This section is intended for creating Organizational Units (OU) of an organization. When creating OU, you can delimit the access of PAM administrators to individual resources.
Organizational Unit types
An OU can be global (Root OU) or local. Also, PAM objects can be global and local by belonging to an OU.
Immediately after installing PAM, a Root OU already exists in the system. It owns all objects whose OU is not explicitly specified. Accordingly, after upgrading the PAM version from version 2.6, all previously existing objects become global.
You can bind the PAM administrator to the OU in the Role settings. A user can be in roles from the same OU. You cannot add a user to a role again by specifying other OUs.
The OU is specified when adding a Resource, Domain, or Resource Group.
The system recognizes whether a given object is local to a given OU through the objects' links to resources and domains.
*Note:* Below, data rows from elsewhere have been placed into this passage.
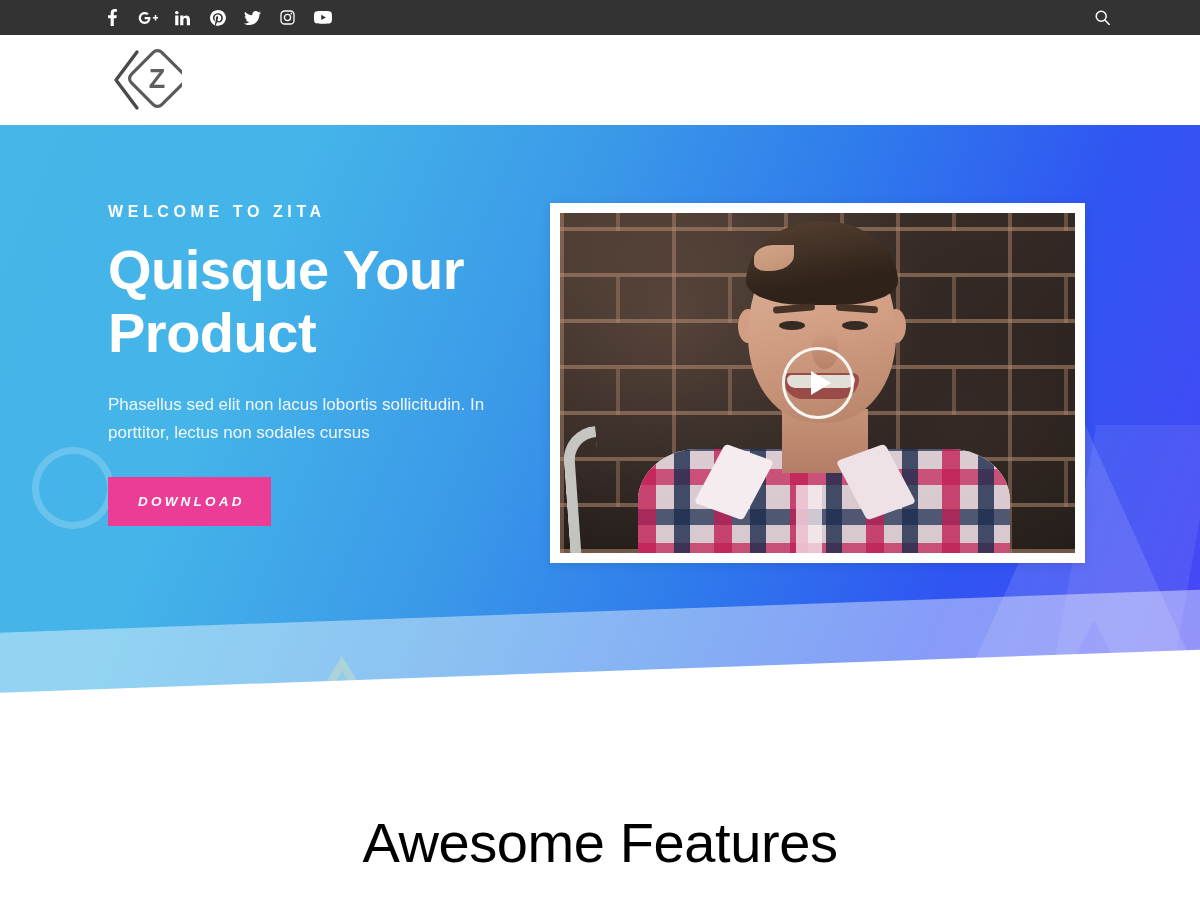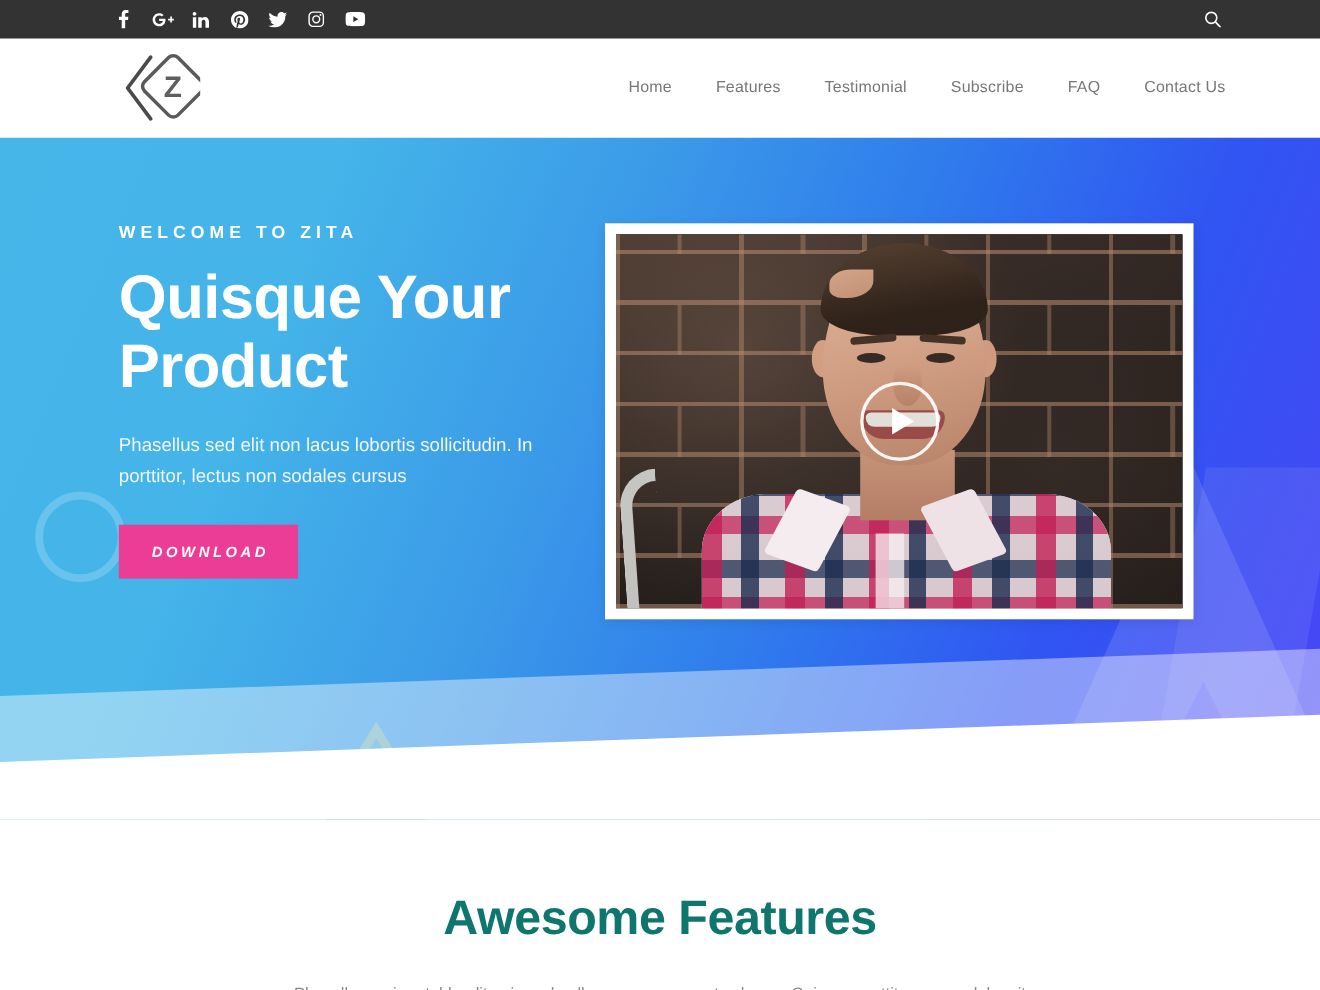--- a/index.html
+++ b/index.html
@@ -474,14 +474,6 @@
     <rect x="26" y="9" width="43" height="43" rx="6" transform="rotate(45 47.5 30.5)" fill="none" stroke="#5a5a5a" stroke-width="3.2"></rect>
     <text x="47" y="40" font-family="'Liberation Sans', sans-serif" font-size="27" font-weight="bold" fill="#5f5f5f" text-anchor="middle">Z</text>
   </svg>
-  <nav id="main-nav">
-    <a class="nav-link">Home</a>
-    <a class="nav-link">Features</a>
-    <a class="nav-link">Testimonial</a>
-    <a class="nav-link">Subscribe</a>
-    <a class="nav-link">FAQ</a>
-    <a class="nav-link">Contact Us</a>
-  </nav>
 </div>
 
 <section id="hero">

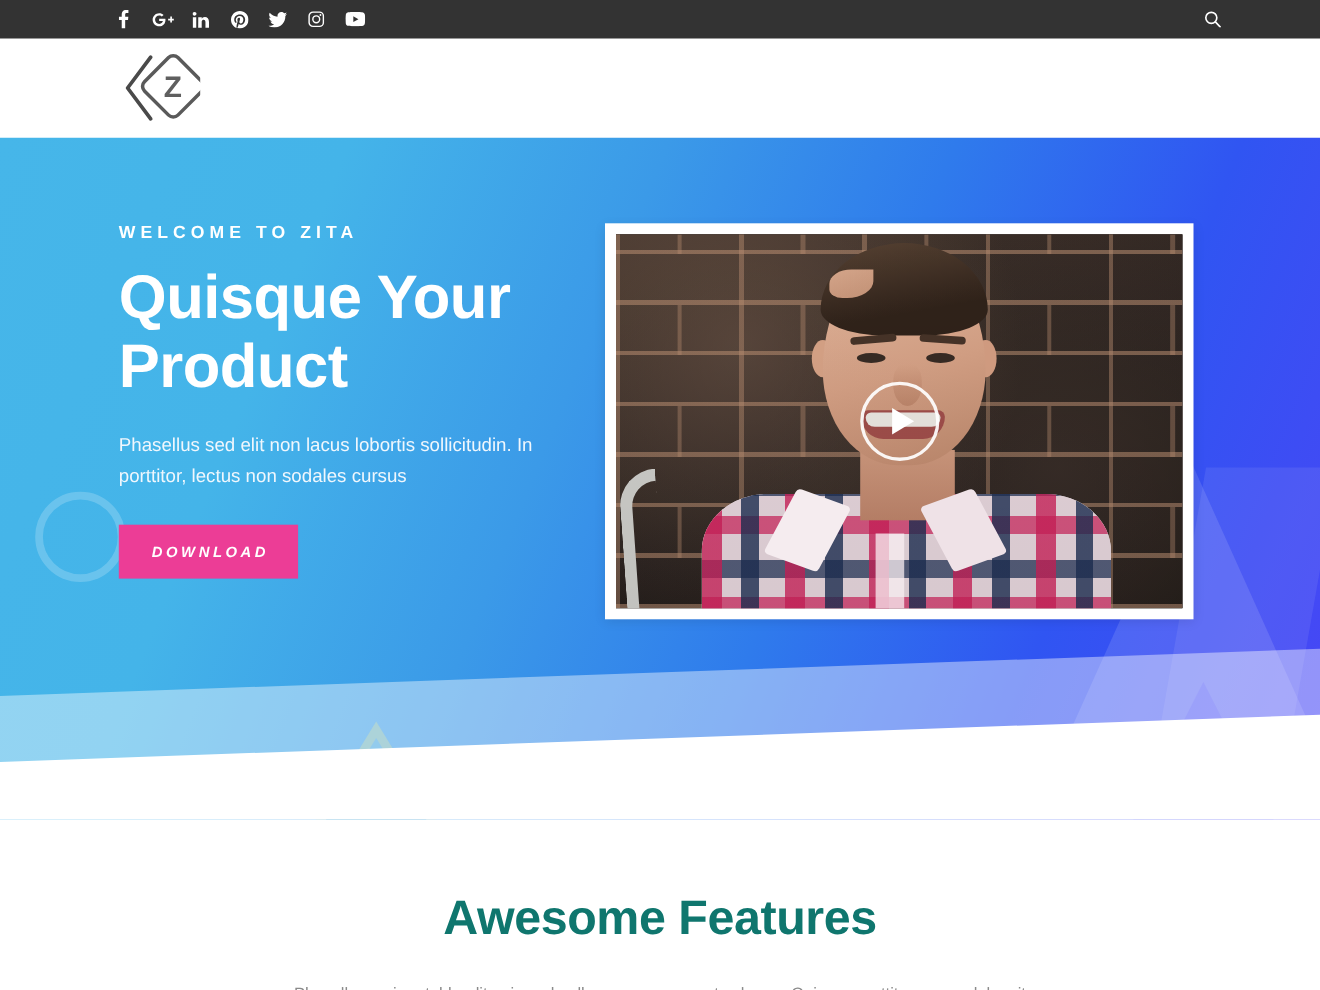--- a/index.html
+++ b/index.html
@@ -402,9 +402,9 @@
     text-align:center;
   }
   #features-title{
-    font-size:44px;
-    font-weight:bold;
-    color:#0f766e;
+    font-size:56px;
+    font-weight:normal;
+    color:#000000;
     letter-spacing:-0.4px;
     margin-bottom:30px;
   }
If an object is associated with a Resource and an Account, the OU is determined by the Resource.
Local Administrator
The local administrator is restricted in access and can only work with a set of objects that belong to his OU. The following objects are restricted - Accounts and Resources.
Exceptions:
- can read global domain accounts
- can read global policies
- can read Domains, but not their groups and containers
All objects created by the Local administrator automatically belong to his OU.
Not available to the Local administrator:
- Objects related to other OUs
- Sections Structure, Roles, Notifications
The Management sections are read-only:
- Policies and their settings
- User connections and Service connections
- Configuration settings
Other sections are not available.
A local administrator cannot create permissions with view credentials for domain Accounts, including Application permissions.